Kurdish forces push IS out of the Kobane flashpoint in Syria

A Syrian Kurdish woman talks on the phone with her relatives in the Syrian town of Kobane during a gathering in Suruc in Turkey's Sanliurfa province near the border with Syria on June 27, 2015. PHOTO | BULENT KILIC |

What you need to know:

  • Jihadists’ operation widely seen as vengeance for a series of defeats.
  • Islamists had been on a killing spree that left more than 200 civilians dead.

BEIRUT

Kurdish forces drove Islamic State group fighters from the flashpoint Syrian border town of Kobane on Saturday, after a killing spree by the jihadists left more than 200 civilians dead.

Fighters of the Kurdish People’s Protection Units (YPG) stormed IS’s last remaining position, taking full control of Kobane, a powerful symbol of Kurdish resistance.

As they they combed the streets looking for fugitive jihadists, the Kurdish fighters found more bodies, taking the civilian death toll to 206, the Syrian Observatory for Human Rights said.

Local journalist Rudi Mohammad Amin told AFP that more civilians were still unaccounted for.

The jihadists made their last stand in a boys’ high school building.

“The YPG detonated explosives outside of the school, then stormed it,” Amin said, speaking via the Internet from a position near Kobane, on the border with Turkey.

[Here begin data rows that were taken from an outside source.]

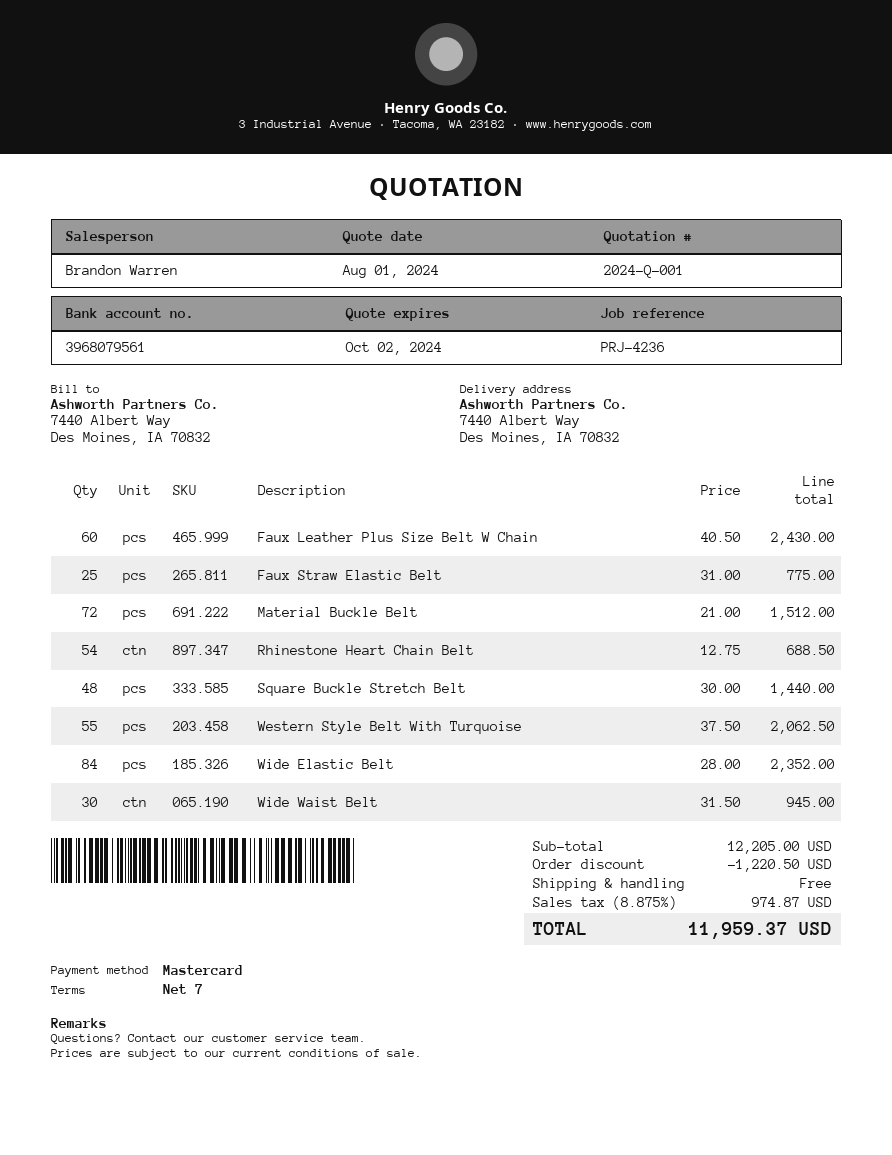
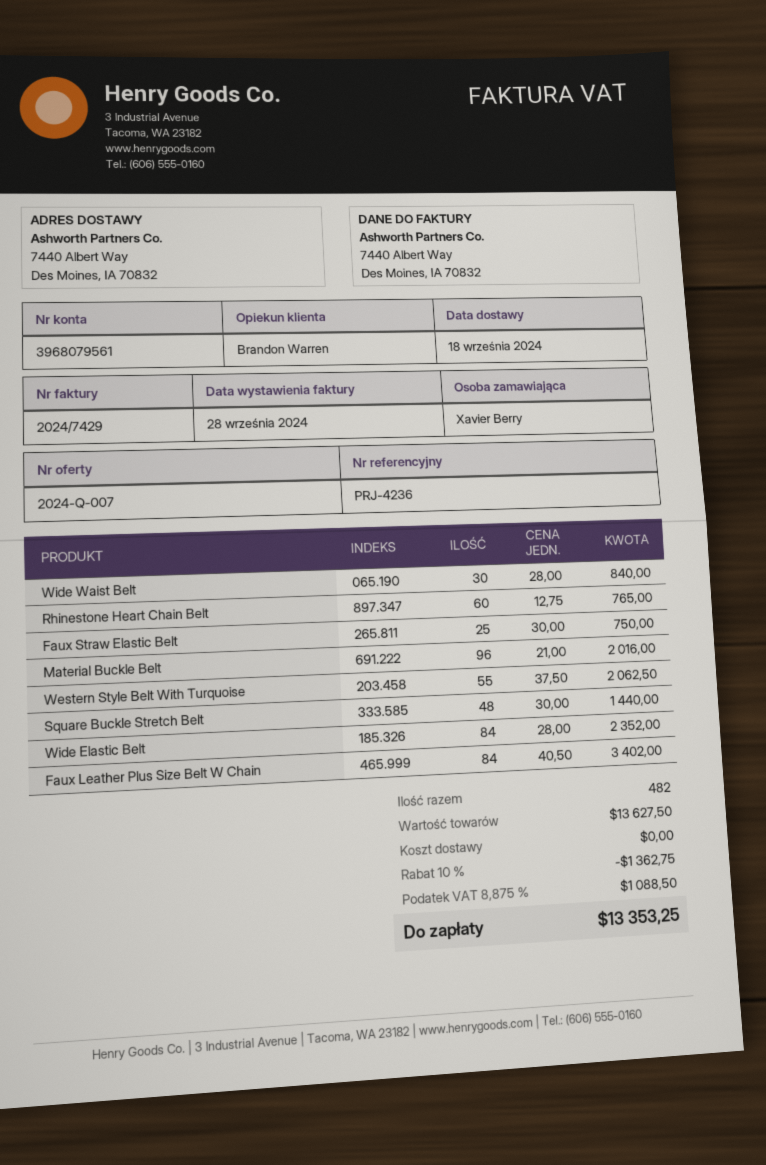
quote number: 2024-Q-001 -> 2024-Q-007
Faux Leather Plus Size Belt W Chain: 60 x 40.50 = 2430.00 -> 84 x 40.50 = 3402.00
Faux Straw Elastic Belt: 25 x 31.00 = 775.00 -> 25 x 30.00 = 750.00
Material Buckle Belt: 72 x 21.00 = 1512.00 -> 96 x 21.00 = 2016.00
Rhinestone Heart Chain Belt: 54 x 12.75 = 688.50 -> 60 x 12.75 = 765.00
Wide Waist Belt: 30 x 31.50 = 945.00 -> 30 x 28.00 = 840.00
subtotal: 12205.00 -> 13627.50
discount: 1220.50 -> 1362.75
tax: 8.875% = 974.87 -> 8.875% = 1088.50
total: 11959.37 -> 13353.25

“This military operation was carried out after ensuring that there were no civilians left in the school.”

Amin said he believed all the IS fighters inside were killed.

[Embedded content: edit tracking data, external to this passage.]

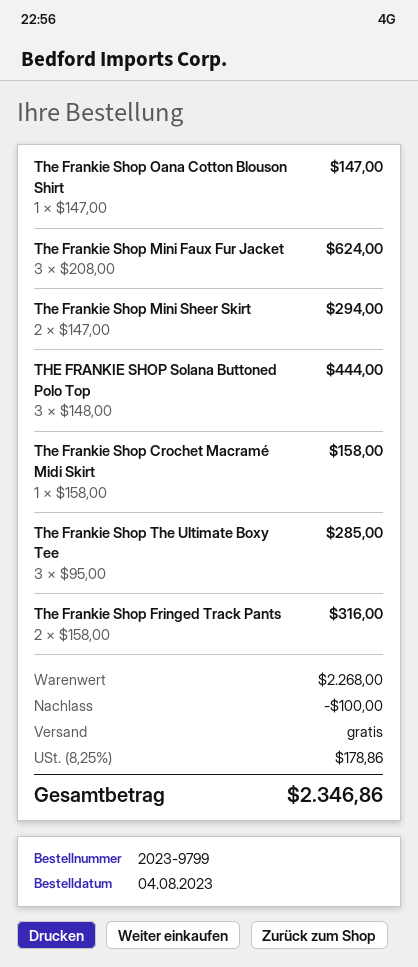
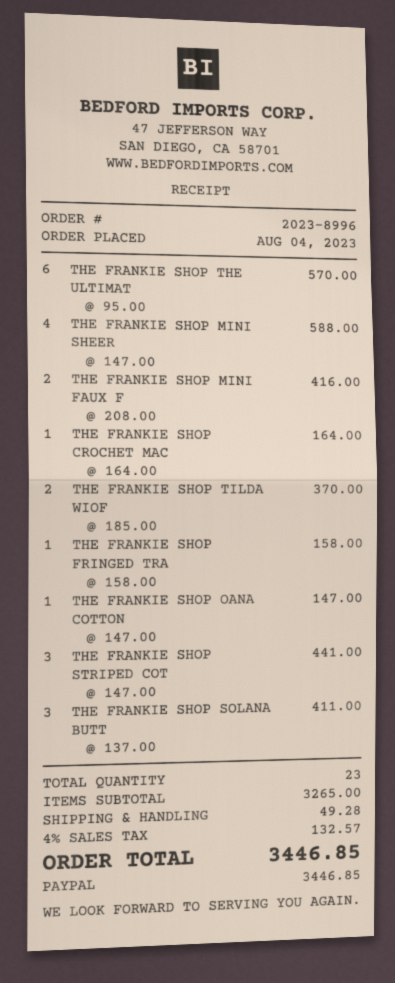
order number: 2023-9799 -> 2023-8996
The Frankie Shop Mini Faux Fur Jacket: 3 x 208.00 = 624.00 -> 2 x 208.00 = 416.00
The Frankie Shop Mini Sheer Skirt: 2 x 147.00 = 294.00 -> 4 x 147.00 = 588.00
THE FRANKIE SHOP Solana Buttoned Polo Top: 3 x 148.00 = 444.00 -> 3 x 137.00 = 411.00
The Frankie Shop Crochet Macramé Midi Skirt: 1 x 158.00 = 158.00 -> 1 x 164.00 = 164.00
The Frankie Shop The Ultimate Boxy Tee: 3 x 95.00 = 285.00 -> 6 x 95.00 = 570.00
The Frankie Shop Fringed Track Pants: 2 x 158.00 = 316.00 -> 1 x 158.00 = 158.00
THE FRANKIE SHOP TILDA WIOF: none -> 2 x 185.00 = 370.00
THE FRANKIE SHOP STRIPED COT: none -> 3 x 147.00 = 441.00
subtotal: 2268.00 -> 3265.00
discount: 100.00 -> none
shipping: 0.00 -> 49.28
tax: 8.25% = 178.86 -> 4% = 132.57
total: 2346.86 -> 3446.85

The jihadists had entered Kobane at dawn on Thursday disguised in YPG uniforms and seized several buildings in the south and southwest of the town.

The YPG soon surrounded the buildings but it took two days to re-establish control.

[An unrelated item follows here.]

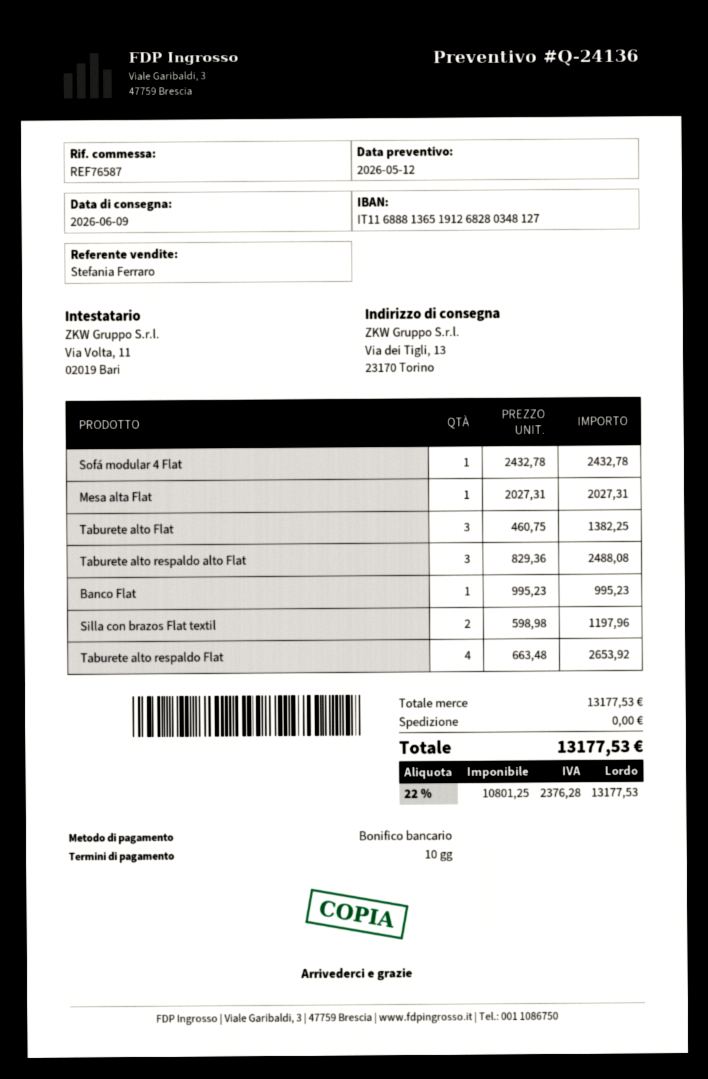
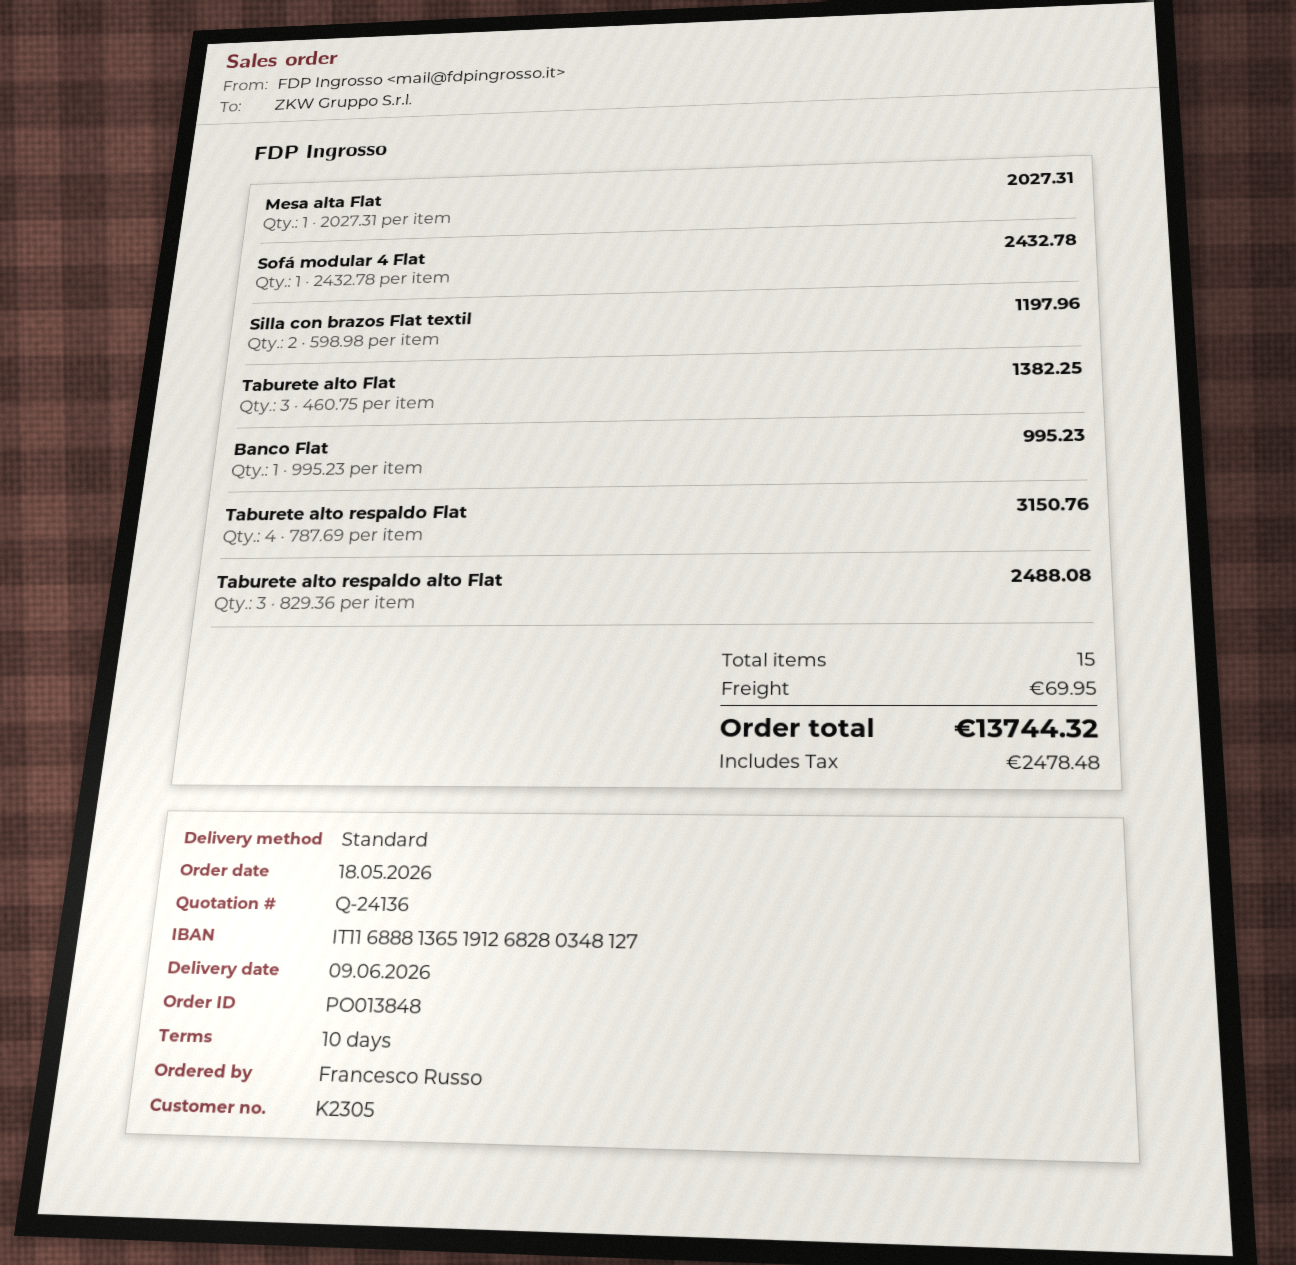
Taburete alto respaldo Flat: 4 x 663.48 = 2653.92 -> 4 x 787.69 = 3150.76
shipping: 0.00 -> 69.95
tax: 2376.28 -> 2478.48
total: 13177.53 -> 13744.32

Some of the civilians were felled in the streets by rocket or sniper fire, others were executed in their homes.

Observatory director Rami Abdel Rahman said the bodies found on Saturday had bullet marks and appeared to include entire families. “The bodies were found littered in homes and in the streets,,” he said.

The IS operation was widely seen as vengeance for a series of defeats at the hands of Kurdish militia, particularly the jihadists’ loss of Tal Abyad, another border town further east, on June 16.

“IS doesn’t want to take over the town. They just came to kill the highest number of civilians in the ugliest ways possible,” local journalist Mostafa Ali told AFP on Friday.

A total of 16 Kurdish fighters and 54 jihadists were killed.

The Observatory chief said that IS had achieved its objective. “You cannot call this a real defeat for IS, in Kobane,” Abdel Rahman said.